OBJECTIVES: Caregiver burden (CB) is typically self-assessed, but an emerging concept is assessment of CB by the recipients of care, i.e. the patient. Two perspectives can potentially be obtained to inform decision making: patient self-perceived burden to caregiver, or as a proxy intended to substitute for caregiver self-assessment. Our specific objectives were: 1) to assess the level of agreement between care recipients’ and caregivers’ view on CB, across financial, physical, emotional, and social domains; 2) explore two care recipient perspectives: their self-perceived burden (CR-SPB), and their interpretation of the caregiver’s view (Proxy-CB).

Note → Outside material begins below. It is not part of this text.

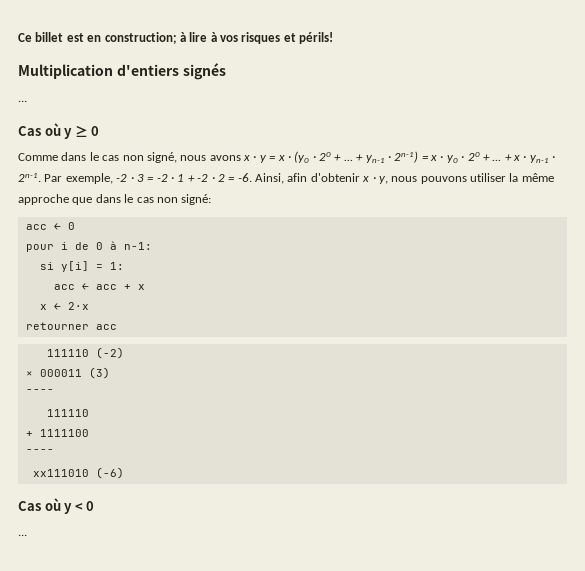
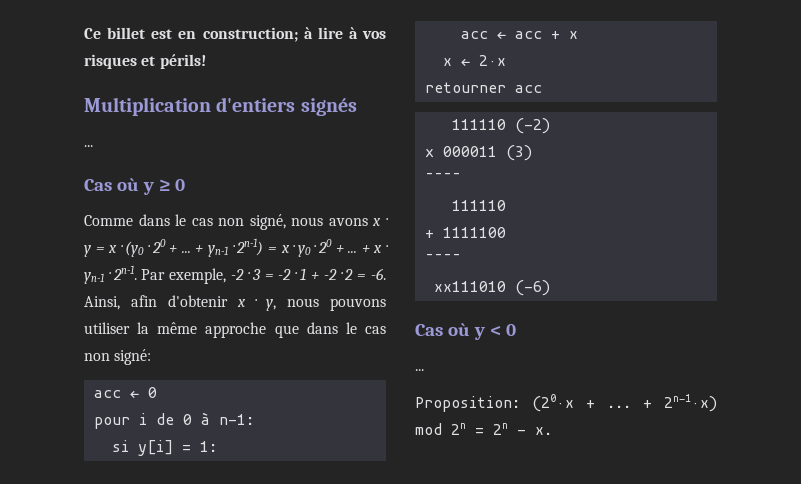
(27, 535) none -> [415,394,717,412] [415,423,552,435] // Proposition: (20·x + ... + 2n-1·x) mod 2n = 2n - x.

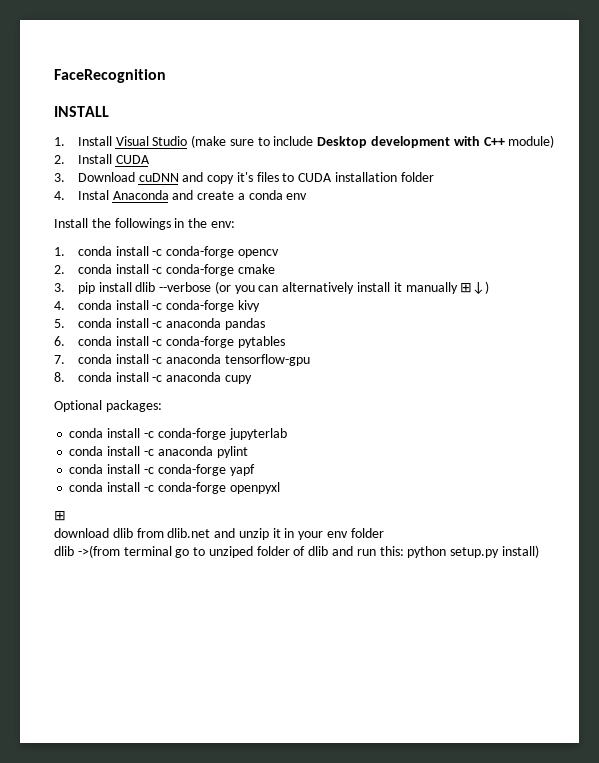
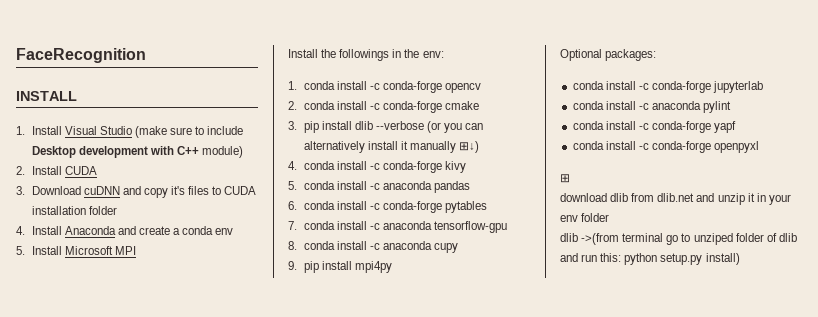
[77,190,109,200] Instal -> [31,226,62,235] Install
(308, 196) none -> [16,246,136,255] // 5. Install Microsoft MPI
(252, 379) none -> [288,261,392,273] // 9. pip install mpi4py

METHODS: Data were collected from 504 caregiver-care recipient dyads in the U.S. using an online Qualtrics panel. The survey assessed CB using CarerQol and 5 newly developed items for care recipient perceived burden, i.e. physical, emotional, social, financial, global. The level of agreement between responses was quantified using weighted kappa (κ) coefficients for items and intraclass correlation coefficients (ICC) for index/summary scores. Agreement was interpreted as: chance (0); slight (0.10-0.20); fair (0.21-0.40); moderate (0.41-0.60); substantial (0.61-0.80); near-perfect (0.81-0.99); perfect (1.00).

RESULTS: The average age of caregivers was 49.2 years (SD=15.4), and 62.7 (SD=18.9) years for care recipients. Caregivers were most commonly spouses/partners (34.5%), children (29.8%), friend/family friends (11.9%) and 68.3% lived together. The κ estimates showed moderate to substantial agreement across CB domains, ranging from 0.48 for emotional to 0.66 for financial in Proxy-CB perspective. The CarerQol-7D Index showed moderate agreement (ICC=0.58), while there was substantial agreement for the summary score of CB items (ICC=0.76). Care recipients generally overestimated burden in the Proxy-CB perspective, while they underestimated it in the CR-SPB perspective.

CONCLUSIONS: Results demonstrate there is a difference between perspectives. Strong agreement suggests that care recipients can potentially substitute for caregivers depending on the dimension. Patient/care recipient self-perceived burden agrees less with caregivers and may provide complementary information.